C’est-à-dire qu’un silence souvent gênant s’installe entre les deux. Plus qu’un voyage, c’est un constat de leurs différences qui transparait à travers leurs gestes, leurs interactions. Des tentatives de trouver le mot juste pour ne pas froisser l’autre, tant les vies qu’ils ont chacun choisies font naître une réelle incompréhension. Jusqu’à un moment de rapprochement qui intervient en climax de l’œuvre et qui, sans ne rien dévoiler, montre en quelques plans toute l’intelligence de ce qui va réellement devenir l’identité du cinéma de Reichardt.

Le chien, Lucy, est le chien de la cinéaste. On le retrouvera d’ailleurs son film suivant.

Les deux hommes, interprétés par des comédiens musiciens (information inutile mais je voulais le placer), incarnent chacun deux courants politiques proches mais vraisemblablement irréconciliables, qui finissent même par représenter deux classes sociales aux liens de parentés plus fragiles que l’on pourrait le penser. Comme l’explique la spécialiste Judith Revault d’Allonnes sur les bonus vidéo de la nouvelle édition Extralucid Films, Old Joy raconte dans son sous-texte une forme d’échec de la gauche. En passant du quartier pavillonnaire où habite Mark, aux taudis abandonnés qui témoignent d’une paupérisation immense et progressive de la population américaine, Kelly Reichardt emmène ses personnages dans un voyage à travers l’abandon des classes populaires, et dont les deux personnages sont, à leur manière, coupables. Même si chacun pourrait penser que l’autre est à blâmer… On se retrouve encore aujourd’hui dans un paradoxe similaire dans les divisons entre les deux gauches du parti démocrate (le camp Biden et le camp AOC, pour simplifier), elles-mêmes descendantes du courant incarné par Mark dans le film.

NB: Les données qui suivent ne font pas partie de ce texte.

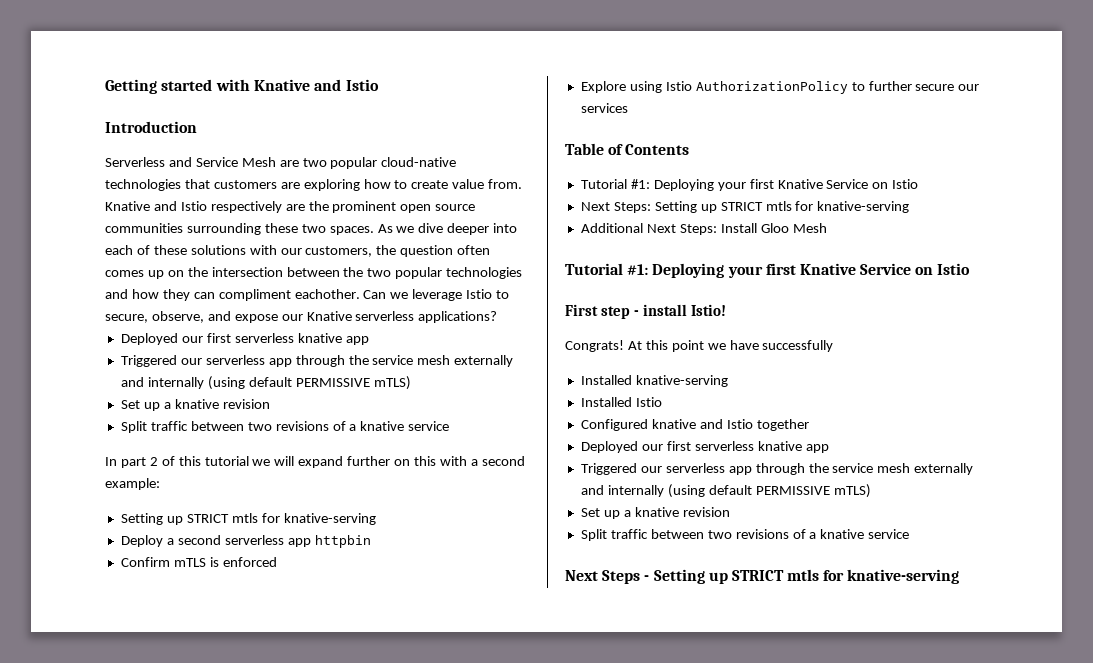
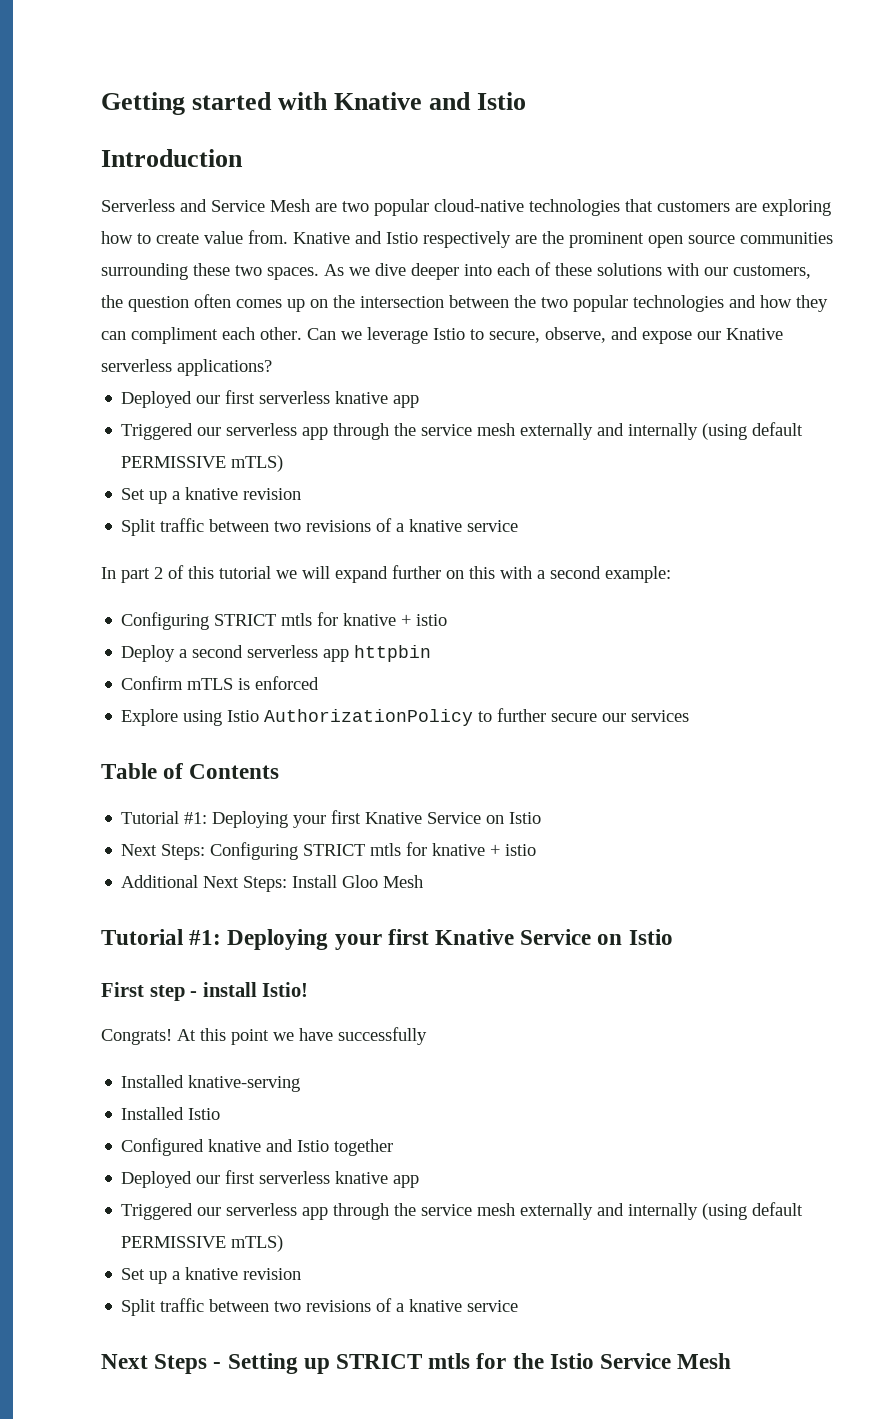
[294,289,360,299] eachother. -> [222,327,302,340] each other.
[120,513,376,525] Setting up STRICT mtls for knative-serving -> [121,612,448,630] Configuring STRICT mtls for knative + istio
[654,201,910,213] Setting up STRICT mtls for knative-serving -> [210,842,537,860] Configuring STRICT mtls for knative + istio
[847,569,960,584] knative-serving -> [512,1353,732,1369] the Istio Service Mesh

Autant que ses personnages, Kelly Reichardt raconte donc un paysage – qui sera celui de la majeure partie de son cinéma d’ailleurs – et installe des frontières extrêmement perméables entre la civilisation et le monde sauvage. « Trees in the cities, and garbage in the forest » comme Kurt le dit dans le film… Un mélange qui n’a rien d’un métissage et tout d’une nécropole. En 2006 pour la cinéaste, le jeune pays est déjà à l’agonie… Contrairement à son art, qui ne fait que gagner en vitalité.

Old Joy, un film de Kelly Reichardt. Sorti en 2006 et réédité par Extralucid Films dans la collection les Sœurs Lumières.